Although appalled, Abusaada wasn’t the least bit surprised by ChatGPT’s answer.

“My feelings are the feelings of every Palestinian when we see the immense amount of misinformation and bias when it comes to the question of Palestine in Western discourse and mainstream media. For us, this is far from a single incident,” Abusaada told Doha News.

As the AI landscape advances, certain aspects highlight AI's proficiency over humans. However, one notable parallel between AI and human behaviour, reflective of societal discourse, is the presence of bias. Multiple studies and investigations have found that in certain instances these biases are even more deeply rooted than those observed in the human world.

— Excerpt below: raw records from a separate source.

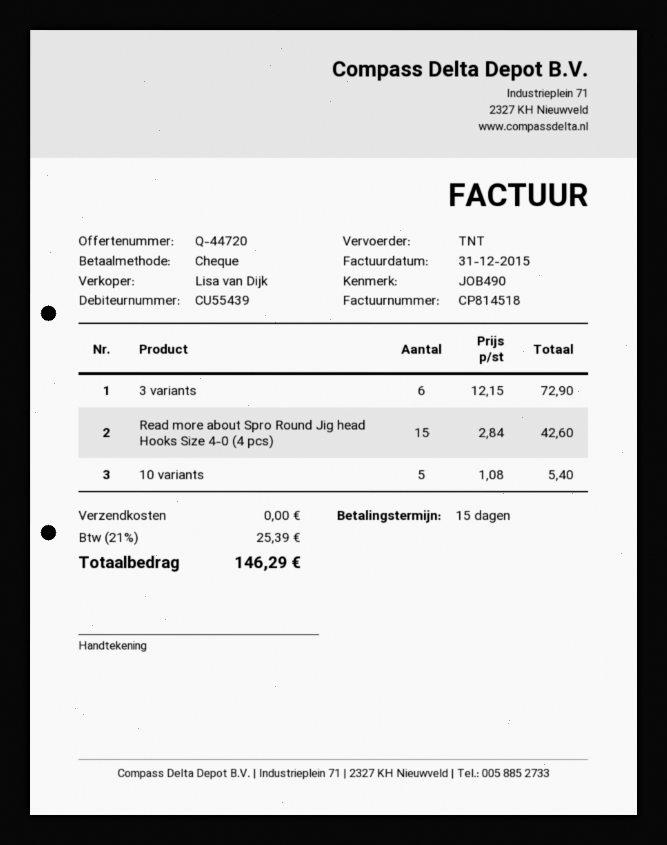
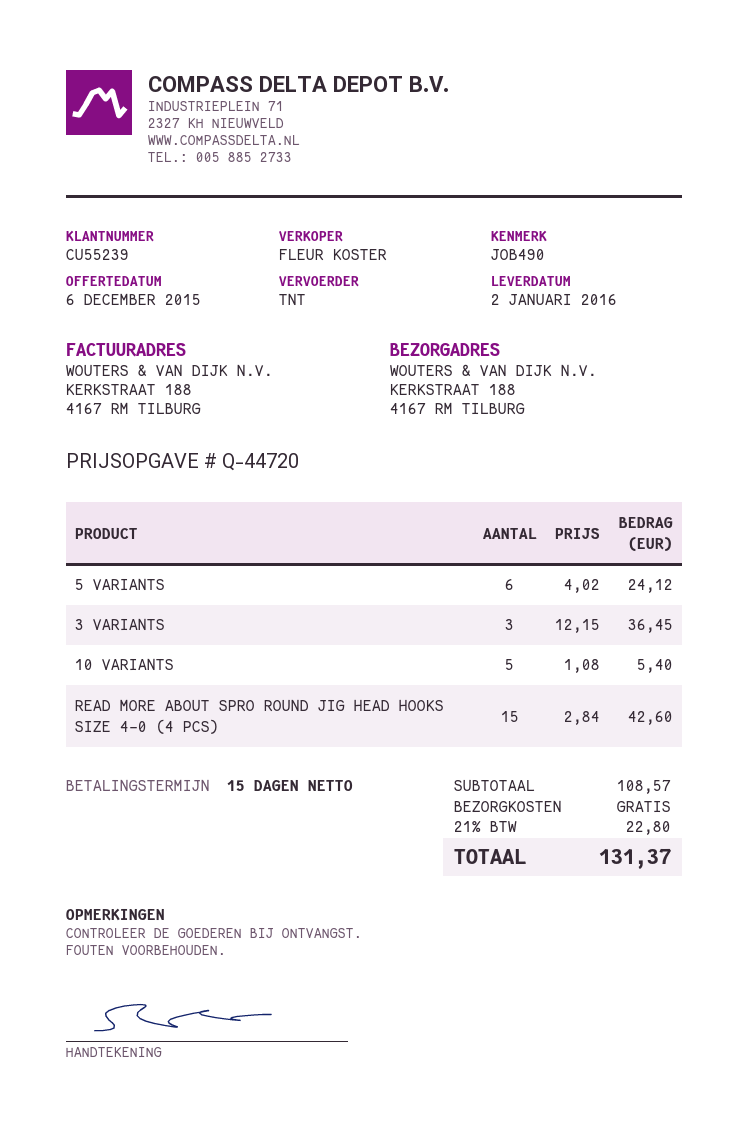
customer number: CU55439 -> CU55239
sales rep: Lisa van Dijk -> FLEUR KOSTER
3 variants: 6 x 12.15 = 72.90 -> 3 x 12.15 = 36.45
5 VARIANTS: none -> 6 x 4.02 = 24.12
tax: 21% = 25.39 -> 21% = 22.80
total: 146.29 -> 131.37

According to a study, two AI chatbots ChatGPT and Alpaca were asked to write letters of recommendation for male and female hypothetical employees, the results were reflective of a gender bias, Scientific American reported.

“We observed significant gender biases in the recommendation letters,” says paper co-author Yixin Wan, a computer scientist at the University of California, Los Angeles. While ChatGPT deployed nouns such as “expert” and “integrity” for men, it was more likely to call women a “beauty” or “delight.” Alpaca had similar problems: men were “listeners” and “thinkers,” while women had “grace” and “beauty.” Adjectives were similarly polarising. Men were “respectful,” “reputable” and “authentic,” according to ChatGPT, while women were “stunning,” “warm” and “emotional”, the report read.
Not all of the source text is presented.